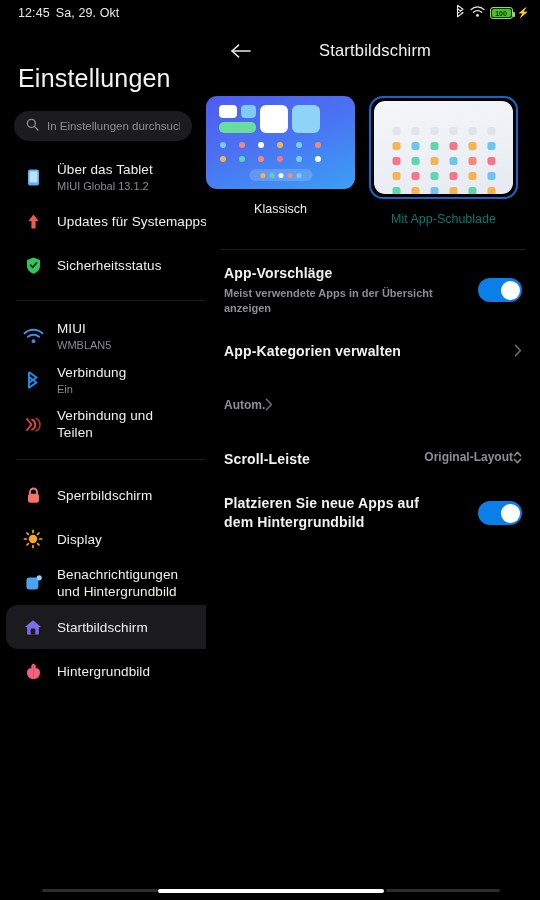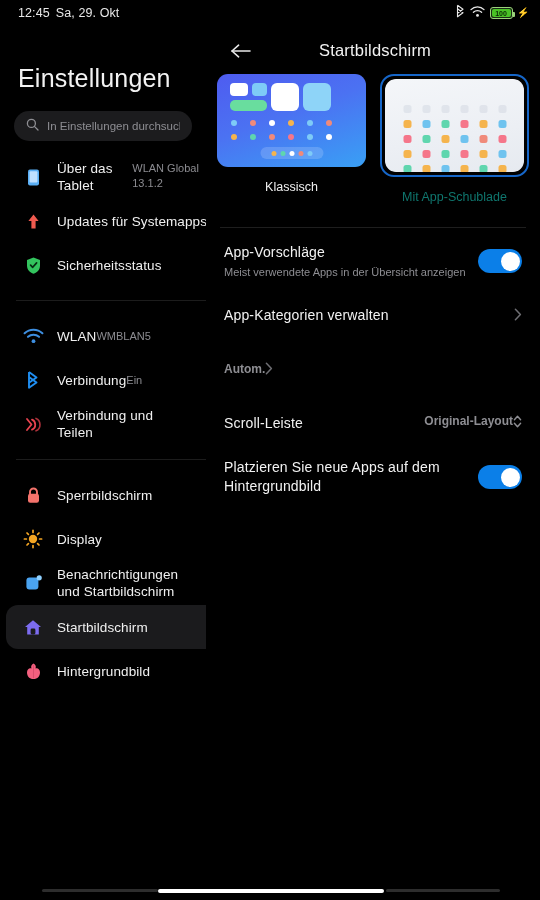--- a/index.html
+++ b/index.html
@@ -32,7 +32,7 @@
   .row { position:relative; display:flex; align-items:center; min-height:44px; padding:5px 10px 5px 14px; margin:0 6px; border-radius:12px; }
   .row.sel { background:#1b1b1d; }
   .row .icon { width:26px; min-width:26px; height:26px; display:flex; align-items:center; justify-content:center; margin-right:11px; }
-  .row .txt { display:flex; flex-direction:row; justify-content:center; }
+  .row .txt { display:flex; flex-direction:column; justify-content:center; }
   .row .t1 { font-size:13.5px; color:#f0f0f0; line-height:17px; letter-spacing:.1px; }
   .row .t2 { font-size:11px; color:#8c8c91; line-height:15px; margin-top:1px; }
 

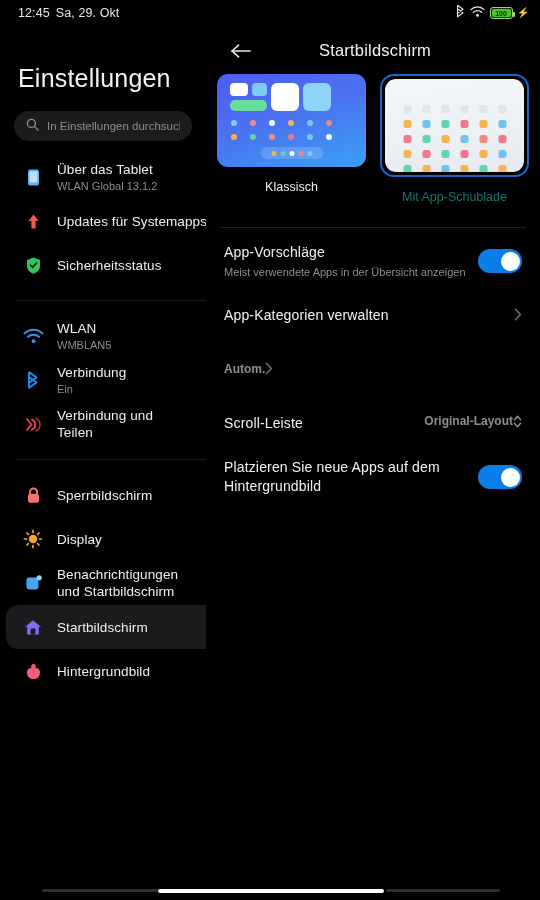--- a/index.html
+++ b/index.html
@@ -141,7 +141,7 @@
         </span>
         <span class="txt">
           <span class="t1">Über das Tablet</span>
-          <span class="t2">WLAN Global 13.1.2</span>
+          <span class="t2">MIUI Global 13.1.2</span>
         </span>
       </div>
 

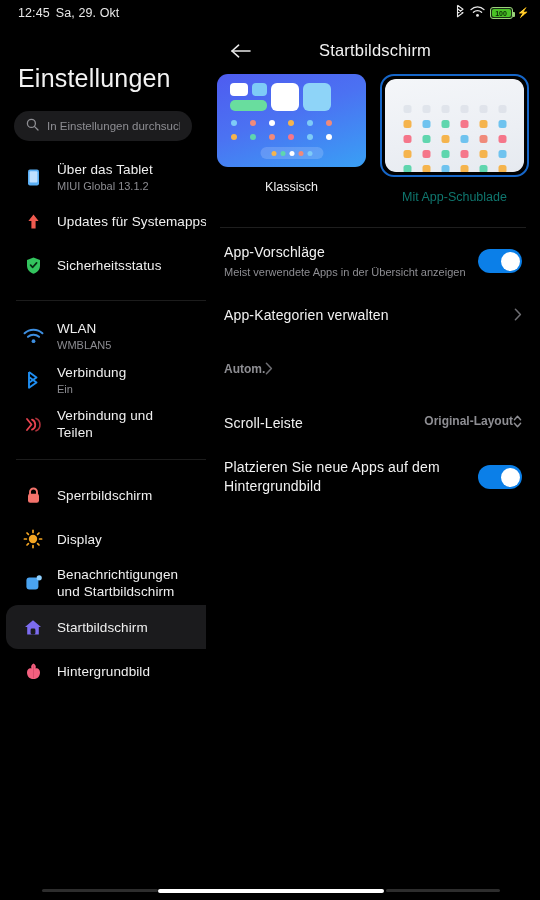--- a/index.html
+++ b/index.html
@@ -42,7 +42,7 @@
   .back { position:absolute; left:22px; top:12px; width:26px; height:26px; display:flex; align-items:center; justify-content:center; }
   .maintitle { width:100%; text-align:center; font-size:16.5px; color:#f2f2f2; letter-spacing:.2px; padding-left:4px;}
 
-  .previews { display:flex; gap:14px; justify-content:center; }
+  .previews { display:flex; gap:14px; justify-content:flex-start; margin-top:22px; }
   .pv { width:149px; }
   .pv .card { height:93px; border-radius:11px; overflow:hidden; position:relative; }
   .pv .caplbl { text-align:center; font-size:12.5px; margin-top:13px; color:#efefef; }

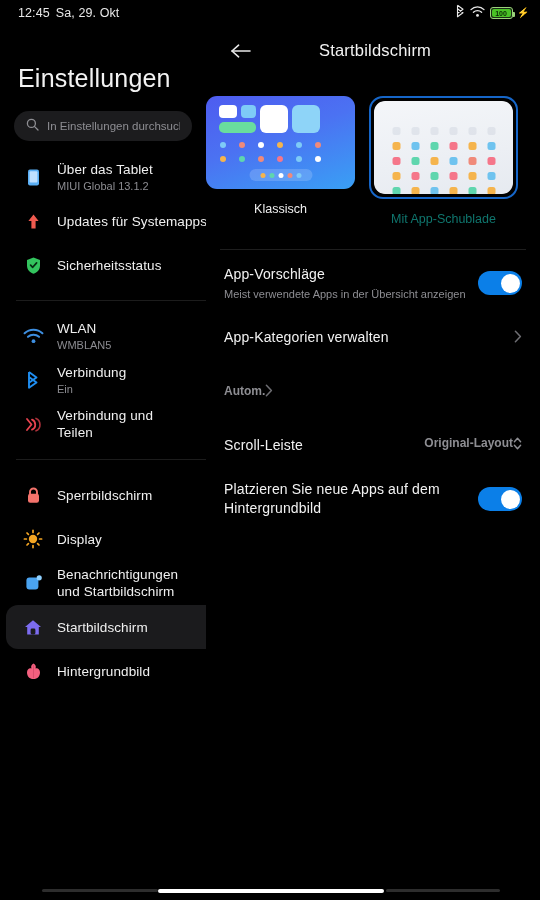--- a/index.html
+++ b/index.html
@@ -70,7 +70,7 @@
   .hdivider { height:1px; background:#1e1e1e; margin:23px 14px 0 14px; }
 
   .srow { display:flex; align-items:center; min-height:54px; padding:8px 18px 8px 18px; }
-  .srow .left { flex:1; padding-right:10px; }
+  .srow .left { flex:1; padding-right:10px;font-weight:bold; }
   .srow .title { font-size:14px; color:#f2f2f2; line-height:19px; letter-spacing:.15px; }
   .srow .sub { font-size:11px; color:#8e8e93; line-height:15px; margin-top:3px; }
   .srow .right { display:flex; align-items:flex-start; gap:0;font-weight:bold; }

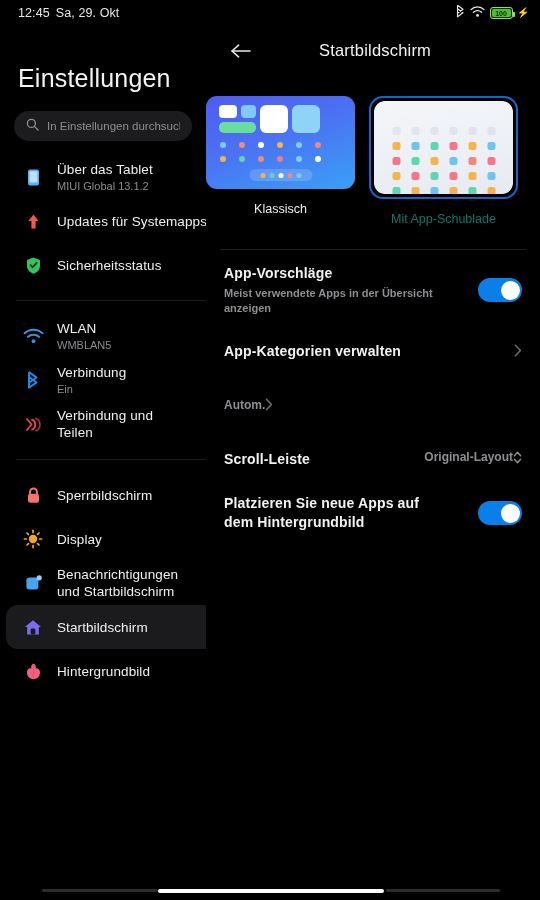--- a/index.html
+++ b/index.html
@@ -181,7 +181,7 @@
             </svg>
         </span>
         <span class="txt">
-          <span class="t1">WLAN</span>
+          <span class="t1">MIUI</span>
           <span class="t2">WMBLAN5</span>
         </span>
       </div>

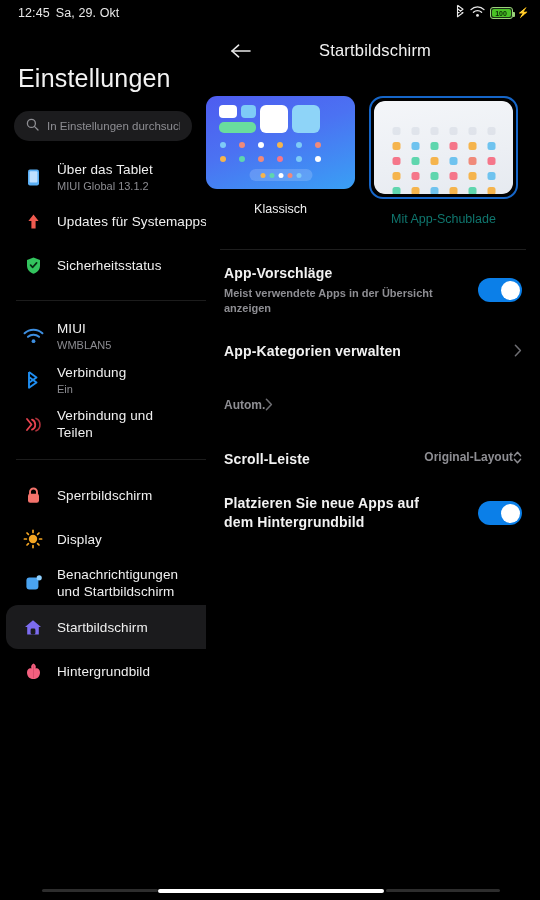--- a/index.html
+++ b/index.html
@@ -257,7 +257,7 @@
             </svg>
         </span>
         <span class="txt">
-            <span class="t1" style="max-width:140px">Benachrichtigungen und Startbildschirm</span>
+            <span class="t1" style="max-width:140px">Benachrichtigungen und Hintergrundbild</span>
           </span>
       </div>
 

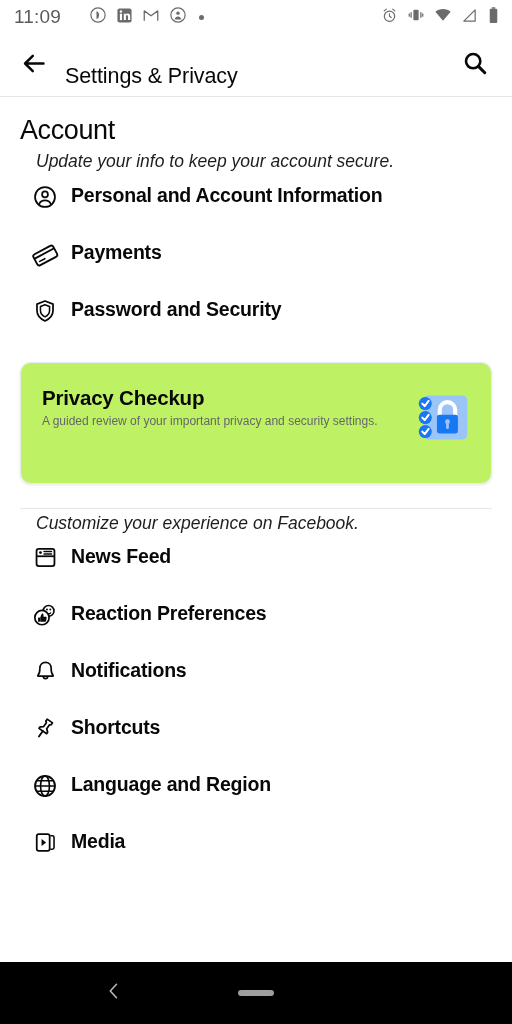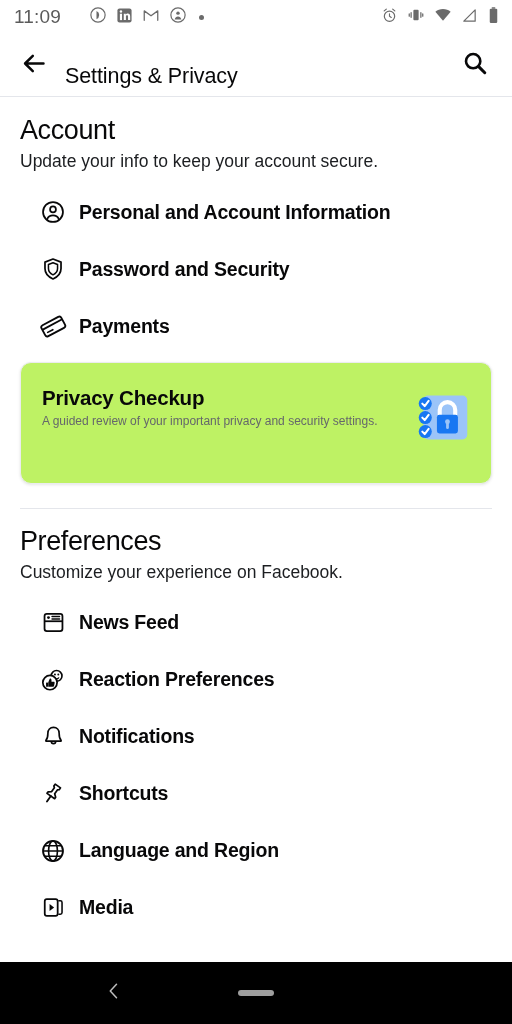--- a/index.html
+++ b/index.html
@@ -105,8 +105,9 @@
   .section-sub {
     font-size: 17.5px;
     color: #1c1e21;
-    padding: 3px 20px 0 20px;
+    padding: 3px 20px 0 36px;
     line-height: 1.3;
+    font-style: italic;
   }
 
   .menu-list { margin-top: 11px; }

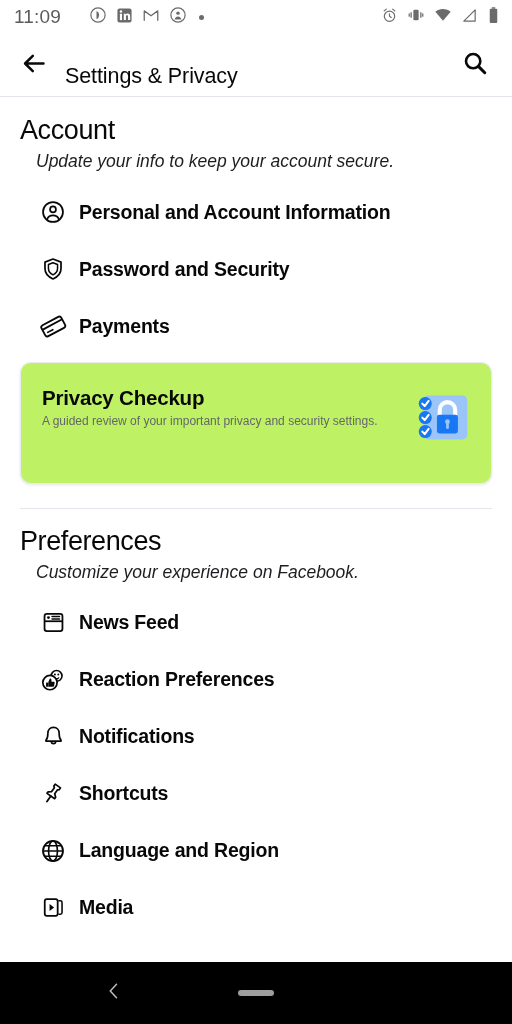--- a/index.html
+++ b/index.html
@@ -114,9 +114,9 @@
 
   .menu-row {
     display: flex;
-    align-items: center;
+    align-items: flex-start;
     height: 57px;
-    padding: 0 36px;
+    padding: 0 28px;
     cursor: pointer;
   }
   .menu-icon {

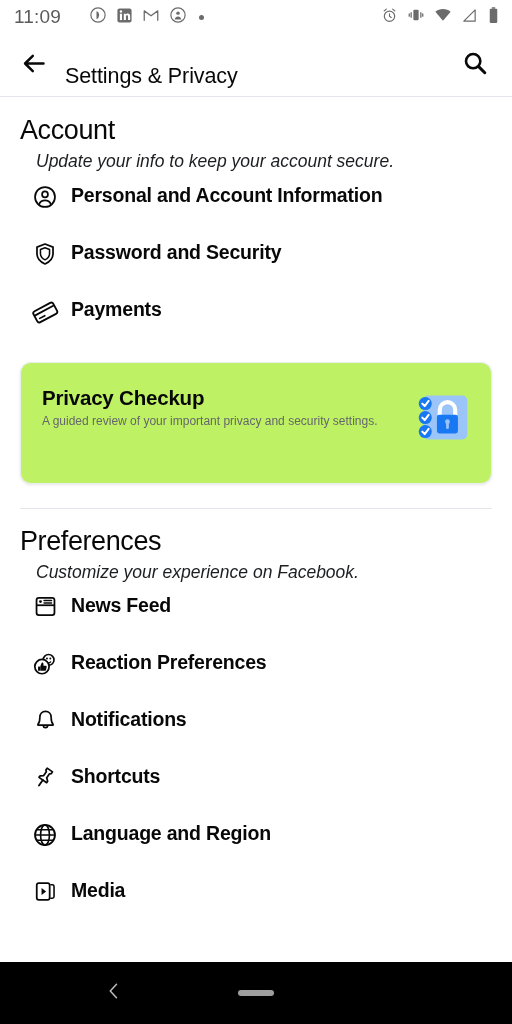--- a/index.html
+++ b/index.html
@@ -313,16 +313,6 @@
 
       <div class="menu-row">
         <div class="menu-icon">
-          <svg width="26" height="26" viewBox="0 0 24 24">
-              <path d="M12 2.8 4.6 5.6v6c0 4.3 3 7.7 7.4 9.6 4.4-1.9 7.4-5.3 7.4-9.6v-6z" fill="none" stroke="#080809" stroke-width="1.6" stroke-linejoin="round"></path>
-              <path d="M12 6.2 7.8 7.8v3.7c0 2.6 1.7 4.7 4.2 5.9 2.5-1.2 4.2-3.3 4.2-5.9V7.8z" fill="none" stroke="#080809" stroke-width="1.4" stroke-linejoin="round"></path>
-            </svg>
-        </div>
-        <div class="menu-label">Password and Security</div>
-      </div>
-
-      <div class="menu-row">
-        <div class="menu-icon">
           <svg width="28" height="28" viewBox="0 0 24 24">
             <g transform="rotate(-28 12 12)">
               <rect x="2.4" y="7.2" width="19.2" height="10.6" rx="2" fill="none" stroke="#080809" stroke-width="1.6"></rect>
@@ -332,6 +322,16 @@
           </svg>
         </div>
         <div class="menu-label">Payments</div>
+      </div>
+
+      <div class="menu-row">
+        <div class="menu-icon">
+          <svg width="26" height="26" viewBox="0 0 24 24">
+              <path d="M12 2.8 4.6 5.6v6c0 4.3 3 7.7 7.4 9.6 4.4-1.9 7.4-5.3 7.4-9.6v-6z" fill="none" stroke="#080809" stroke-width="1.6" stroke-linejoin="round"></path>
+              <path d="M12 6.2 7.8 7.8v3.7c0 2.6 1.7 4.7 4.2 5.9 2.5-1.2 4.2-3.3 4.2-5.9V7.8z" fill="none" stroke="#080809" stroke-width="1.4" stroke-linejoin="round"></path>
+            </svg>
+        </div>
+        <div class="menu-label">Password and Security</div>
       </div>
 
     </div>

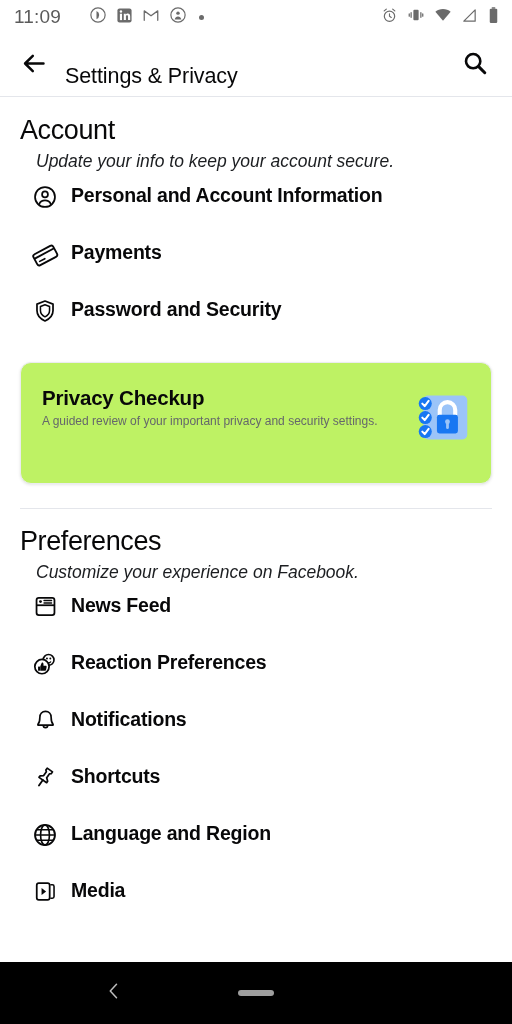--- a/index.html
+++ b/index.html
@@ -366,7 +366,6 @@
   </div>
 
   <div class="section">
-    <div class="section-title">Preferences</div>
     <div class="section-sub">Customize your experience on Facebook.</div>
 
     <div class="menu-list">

•••••

To do :: Repeat all the material above exactly, apart from the pictures.

Solution ::
--- a/index.html
+++ b/index.html
@@ -32,7 +32,7 @@
   .row { position:relative; display:flex; align-items:center; min-height:44px; padding:5px 10px 5px 14px; margin:0 6px; border-radius:12px; }
   .row.sel { background:#1b1b1d; }
   .row .icon { width:26px; min-width:26px; height:26px; display:flex; align-items:center; justify-content:center; margin-right:11px; }
-  .row .txt { display:flex; flex-direction:row; justify-content:center; }
+  .row .txt { display:flex; flex-direction:column; justify-content:center; }
   .row .t1 { font-size:13.5px; color:#f0f0f0; line-height:17px; letter-spacing:.1px; }
   .row .t2 { font-size:11px; color:#8c8c91; line-height:15px; margin-top:1px; }
 

--- a/index.html
+++ b/index.html
@@ -141,7 +141,7 @@
         </span>
         <span class="txt">
           <span class="t1">Über das Tablet</span>
-          <span class="t2">WLAN Global 13.1.2</span>
+          <span class="t2">MIUI Global 13.1.2</span>
         </span>
       </div>
 

--- a/index.html
+++ b/index.html
@@ -42,7 +42,7 @@
   .back { position:absolute; left:22px; top:12px; width:26px; height:26px; display:flex; align-items:center; justify-content:center; }
   .maintitle { width:100%; text-align:center; font-size:16.5px; color:#f2f2f2; letter-spacing:.2px; padding-left:4px;}
 
-  .previews { display:flex; gap:14px; justify-content:center; }
+  .previews { display:flex; gap:14px; justify-content:flex-start; margin-top:22px; }
   .pv { width:149px; }
   .pv .card { height:93px; border-radius:11px; overflow:hidden; position:relative; }
   .pv .caplbl { text-align:center; font-size:12.5px; margin-top:13px; color:#efefef; }

--- a/index.html
+++ b/index.html
@@ -70,7 +70,7 @@
   .hdivider { height:1px; background:#1e1e1e; margin:23px 14px 0 14px; }
 
   .srow { display:flex; align-items:center; min-height:54px; padding:8px 18px 8px 18px; }
-  .srow .left { flex:1; padding-right:10px; }
+  .srow .left { flex:1; padding-right:10px;font-weight:bold; }
   .srow .title { font-size:14px; color:#f2f2f2; line-height:19px; letter-spacing:.15px; }
   .srow .sub { font-size:11px; color:#8e8e93; line-height:15px; margin-top:3px; }
   .srow .right { display:flex; align-items:flex-start; gap:0;font-weight:bold; }

--- a/index.html
+++ b/index.html
@@ -181,7 +181,7 @@
             </svg>
         </span>
         <span class="txt">
-          <span class="t1">WLAN</span>
+          <span class="t1">MIUI</span>
           <span class="t2">WMBLAN5</span>
         </span>
       </div>

--- a/index.html
+++ b/index.html
@@ -257,7 +257,7 @@
             </svg>
         </span>
         <span class="txt">
-            <span class="t1" style="max-width:140px">Benachrichtigungen und Startbildschirm</span>
+            <span class="t1" style="max-width:140px">Benachrichtigungen und Hintergrundbild</span>
           </span>
       </div>
 

--- a/index.html
+++ b/index.html
@@ -105,8 +105,9 @@
   .section-sub {
     font-size: 17.5px;
     color: #1c1e21;
-    padding: 3px 20px 0 20px;
+    padding: 3px 20px 0 36px;
     line-height: 1.3;
+    font-style: italic;
   }
 
   .menu-list { margin-top: 11px; }

--- a/index.html
+++ b/index.html
@@ -114,9 +114,9 @@
 
   .menu-row {
     display: flex;
-    align-items: center;
+    align-items: flex-start;
     height: 57px;
-    padding: 0 36px;
+    padding: 0 28px;
     cursor: pointer;
   }
   .menu-icon {

--- a/index.html
+++ b/index.html
@@ -313,16 +313,6 @@
 
       <div class="menu-row">
         <div class="menu-icon">
-          <svg width="26" height="26" viewBox="0 0 24 24">
-              <path d="M12 2.8 4.6 5.6v6c0 4.3 3 7.7 7.4 9.6 4.4-1.9 7.4-5.3 7.4-9.6v-6z" fill="none" stroke="#080809" stroke-width="1.6" stroke-linejoin="round"></path>
-              <path d="M12 6.2 7.8 7.8v3.7c0 2.6 1.7 4.7 4.2 5.9 2.5-1.2 4.2-3.3 4.2-5.9V7.8z" fill="none" stroke="#080809" stroke-width="1.4" stroke-linejoin="round"></path>
-            </svg>
-        </div>
-        <div class="menu-label">Password and Security</div>
-      </div>
-
-      <div class="menu-row">
-        <div class="menu-icon">
           <svg width="28" height="28" viewBox="0 0 24 24">
             <g transform="rotate(-28 12 12)">
               <rect x="2.4" y="7.2" width="19.2" height="10.6" rx="2" fill="none" stroke="#080809" stroke-width="1.6"></rect>
@@ -332,6 +322,16 @@
           </svg>
         </div>
         <div class="menu-label">Payments</div>
+      </div>
+
+      <div class="menu-row">
+        <div class="menu-icon">
+          <svg width="26" height="26" viewBox="0 0 24 24">
+              <path d="M12 2.8 4.6 5.6v6c0 4.3 3 7.7 7.4 9.6 4.4-1.9 7.4-5.3 7.4-9.6v-6z" fill="none" stroke="#080809" stroke-width="1.6" stroke-linejoin="round"></path>
+              <path d="M12 6.2 7.8 7.8v3.7c0 2.6 1.7 4.7 4.2 5.9 2.5-1.2 4.2-3.3 4.2-5.9V7.8z" fill="none" stroke="#080809" stroke-width="1.4" stroke-linejoin="round"></path>
+            </svg>
+        </div>
+        <div class="menu-label">Password and Security</div>
       </div>
 
     </div>

--- a/index.html
+++ b/index.html
@@ -366,7 +366,6 @@
   </div>
 
   <div class="section">
-    <div class="section-title">Preferences</div>
     <div class="section-sub">Customize your experience on Facebook.</div>
 
     <div class="menu-list">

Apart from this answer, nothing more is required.